Material for the task section start

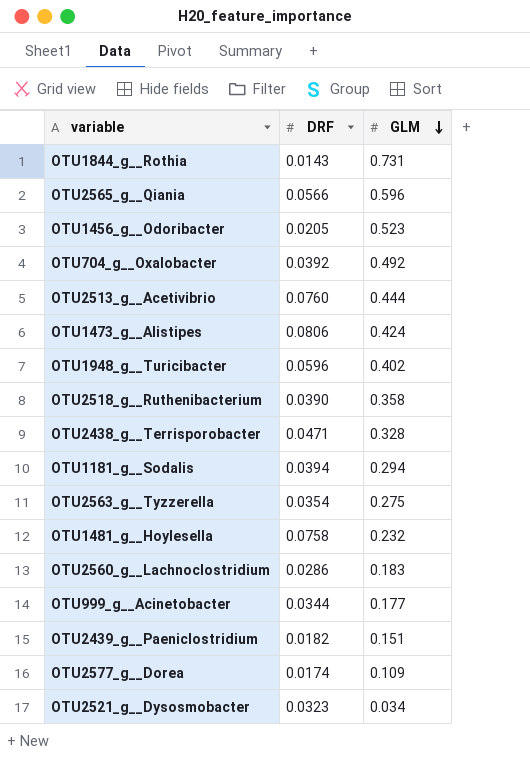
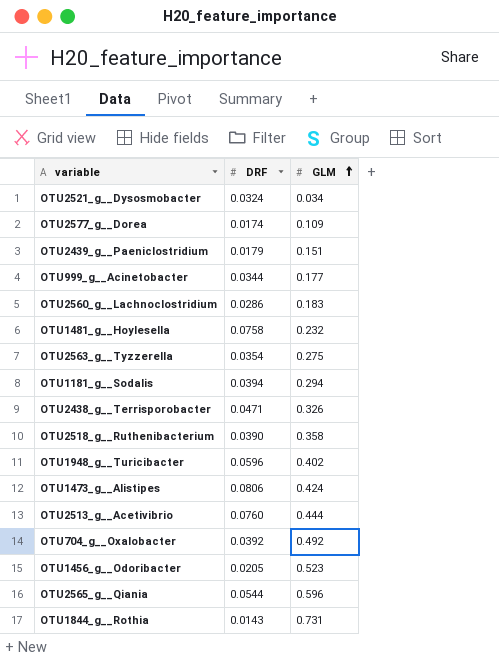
row order: GLM descending -> GLM ascending
OTU2521_g__Dysosmobacter | DRF: 0.0323 -> 0.0324
OTU2439_g__Paeniclostridium | DRF: 0.0182 -> 0.0179
OTU2438_g__Terrisporobacter | GLM: 0.328 -> 0.326
OTU2565_g__Qiania | DRF: 0.0566 -> 0.0544

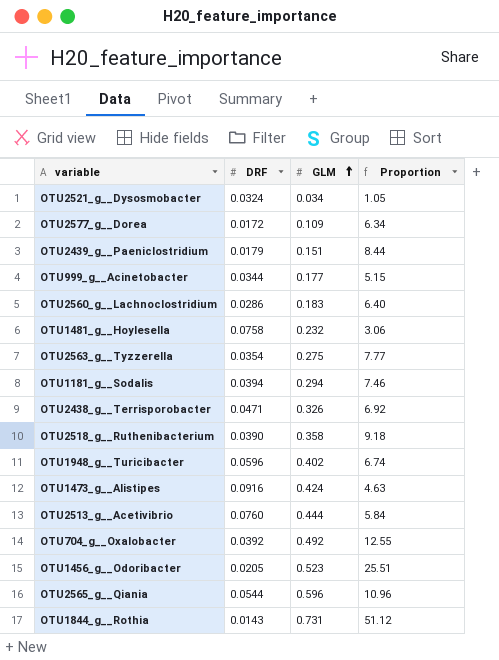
column Proportion | formula: none -> [GLM] / [DRF]
OTU2577_g__Dorea | DRF: 0.0174 -> 0.0172
OTU1473_g__Alistipes | DRF: 0.0806 -> 0.0916

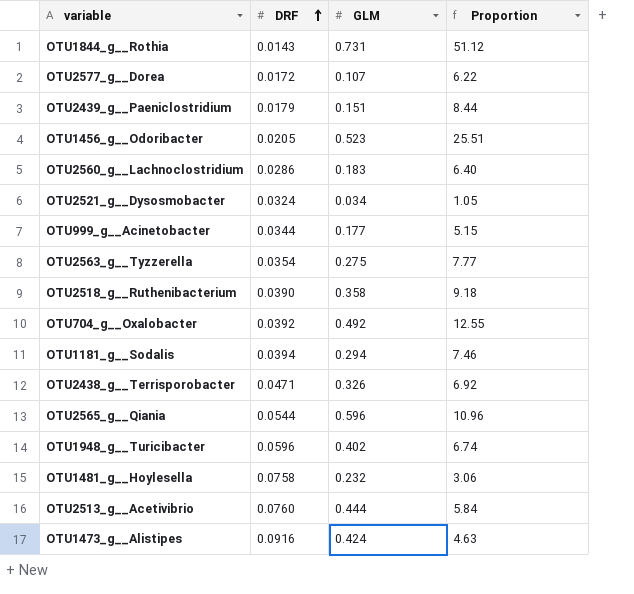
row order: GLM ascending -> DRF ascending
OTU2577_g__Dorea | GLM: 0.109 -> 0.107
OTU2577_g__Dorea | Proportion: 6.34 -> 6.22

Material for the task section end

▸ What needs to be done
I need the entries printed exactly, with each picture left out.

▸ Solution to the exercise
row order: GLM descending -> GLM ascending
OTU2521_g__Dysosmobacter | DRF: 0.0323 -> 0.0324
OTU2439_g__Paeniclostridium | DRF: 0.0182 -> 0.0179
OTU2438_g__Terrisporobacter | GLM: 0.328 -> 0.326
OTU2565_g__Qiania | DRF: 0.0566 -> 0.0544

column Proportion | formula: none -> [GLM] / [DRF]
OTU2577_g__Dorea | DRF: 0.0174 -> 0.0172
OTU1473_g__Alistipes | DRF: 0.0806 -> 0.0916

row order: GLM ascending -> DRF ascending
OTU2577_g__Dorea | GLM: 0.109 -> 0.107
OTU2577_g__Dorea | Proportion: 6.34 -> 6.22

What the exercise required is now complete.